### Available data
>>>>>

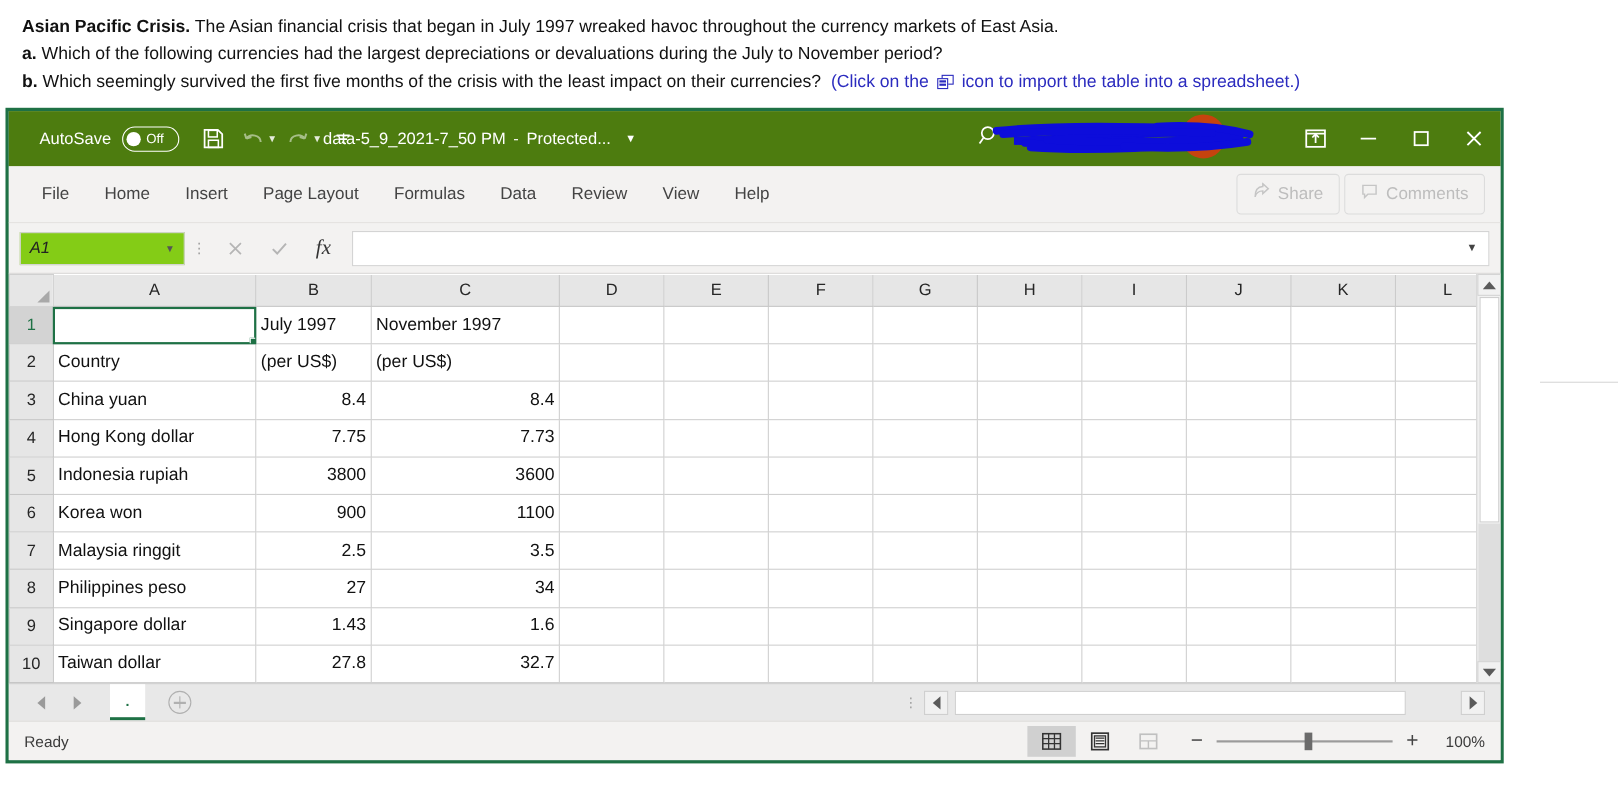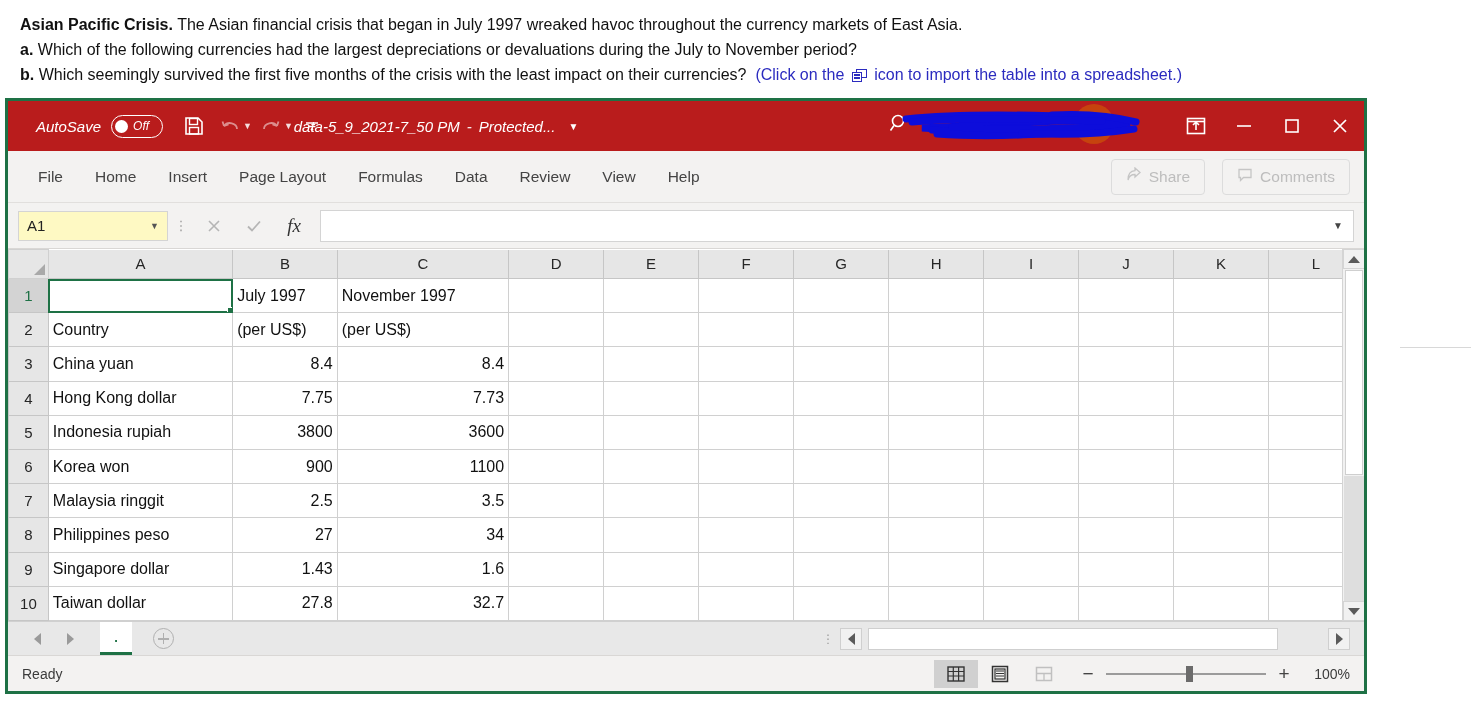--- a/index.html
+++ b/index.html
@@ -49,25 +49,24 @@
     left: 5px; top: 98px;
     width: 1362px; height: 596px;
     border: 3px solid #1e7145;
     background: #f3f2f1;
     display: flex; flex-direction: column;
   }
 
   
   .titlebar {
     height: 50px; flex: none;
-    background: #b91c1c;
+    background: #4d7c0f;
     display: flex; align-items: center;
     color: #ffffff;
     position: relative;
-    font-style: italic;
   }
   .autosave { display: flex; align-items: center; gap: 10px; margin-left: 28px; }
   .autosave .lbl { font-size: 15px; }
   .toggle {
     width: 52px; height: 23px; border: 1.6px solid #ffffff;
     border-radius: 12px; display: flex; align-items: center;
     padding: 0 3px; gap: 5px;
   }
   .toggle .knob { width: 13px; height: 13px; border-radius: 50%; background: #ffffff; }
   .toggle .off { font-size: 12px; color: #ffffff; }
@@ -116,37 +115,37 @@
 
   
   .ribbon {
     height: 52px; flex: none; background: #f3f2f1;
     display: flex; align-items: center; padding-left: 14px;
     border-bottom: 1px solid #e1dfdd;
   }
   .rtab {
     padding: 7px 16px; font-size: 15.5px; color: #444444; border-radius: 3px;
   }
-  .ribbon-right { margin-left: auto; display: flex; gap: 17px; padding-right: 14px; }
+  .ribbon-right { margin-left: auto; display: flex; gap: 4px; padding-right: 14px; }
   .rbtn {
     display: flex; align-items: center; gap: 7px;
     border: 1px solid #dcdcdc; border-radius: 4px;
     padding: 7px 14px; font-size: 15.5px; color: #bdbdbd; background: #f3f2f1;
   }
 
   
   .fbar {
     height: 46px; flex: none; background: #f3f2f1;
     display: flex; align-items: center; padding: 0 10px; gap: 0;
     border-bottom: 1px solid #d9d7d5;
   }
   .namebox {
-    width: 150px; height: 30px; background: #fef9c3;
+    width: 150px; height: 30px; background: #84cc16;
     border: 1px solid #d4d4d4; display: flex; align-items: center;
-    padding: 0 8px; font-size: 15px; color: #222222;
+    padding: 0 8px; font-size: 15px; color: #222222; font-style: italic;
   }
   .namebox .caret { margin-left: auto; font-size: 9px; color: #555555; }
   .dots { width: 26px; text-align: center; color: #9b9b9b; font-size: 13px; letter-spacing: 0; line-height: 5px; }
   .fbtns { display: flex; align-items: center; gap: 0; }
   .fbtn {
     width: 40px; height: 32px; display: flex;
     align-items: center; justify-content: center;
     color: #b5b5b5; font-size: 18px;
   }
   .fbtn.fx { color: #333333; font-style: italic; font-family: "Liberation Serif", serif; font-size: 19px; }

<<<<<

### Work order
Write out the material exactly, excluding pictures.

### Response for this exercise
--- a/index.html
+++ b/index.html
@@ -49,25 +49,24 @@
     left: 5px; top: 98px;
     width: 1362px; height: 596px;
     border: 3px solid #1e7145;
     background: #f3f2f1;
     display: flex; flex-direction: column;
   }
 
   
   .titlebar {
     height: 50px; flex: none;
-    background: #b91c1c;
+    background: #4d7c0f;
     display: flex; align-items: center;
     color: #ffffff;
     position: relative;
-    font-style: italic;
   }
   .autosave { display: flex; align-items: center; gap: 10px; margin-left: 28px; }
   .autosave .lbl { font-size: 15px; }
   .toggle {
     width: 52px; height: 23px; border: 1.6px solid #ffffff;
     border-radius: 12px; display: flex; align-items: center;
     padding: 0 3px; gap: 5px;
   }
   .toggle .knob { width: 13px; height: 13px; border-radius: 50%; background: #ffffff; }
   .toggle .off { font-size: 12px; color: #ffffff; }
@@ -116,37 +115,37 @@
 
   
   .ribbon {
     height: 52px; flex: none; background: #f3f2f1;
     display: flex; align-items: center; padding-left: 14px;
     border-bottom: 1px solid #e1dfdd;
   }
   .rtab {
     padding: 7px 16px; font-size: 15.5px; color: #444444; border-radius: 3px;
   }
-  .ribbon-right { margin-left: auto; display: flex; gap: 17px; padding-right: 14px; }
+  .ribbon-right { margin-left: auto; display: flex; gap: 4px; padding-right: 14px; }
   .rbtn {
     display: flex; align-items: center; gap: 7px;
     border: 1px solid #dcdcdc; border-radius: 4px;
     padding: 7px 14px; font-size: 15.5px; color: #bdbdbd; background: #f3f2f1;
   }
 
   
   .fbar {
     height: 46px; flex: none; background: #f3f2f1;
     display: flex; align-items: center; padding: 0 10px; gap: 0;
     border-bottom: 1px solid #d9d7d5;
   }
   .namebox {
-    width: 150px; height: 30px; background: #fef9c3;
+    width: 150px; height: 30px; background: #84cc16;
     border: 1px solid #d4d4d4; display: flex; align-items: center;
-    padding: 0 8px; font-size: 15px; color: #222222;
+    padding: 0 8px; font-size: 15px; color: #222222; font-style: italic;
   }
   .namebox .caret { margin-left: auto; font-size: 9px; color: #555555; }
   .dots { width: 26px; text-align: center; color: #9b9b9b; font-size: 13px; letter-spacing: 0; line-height: 5px; }
   .fbtns { display: flex; align-items: center; gap: 0; }
   .fbtn {
     width: 40px; height: 32px; display: flex;
     align-items: center; justify-content: center;
     color: #b5b5b5; font-size: 18px;
   }
   .fbtn.fx { color: #333333; font-style: italic; font-family: "Liberation Serif", serif; font-size: 19px; }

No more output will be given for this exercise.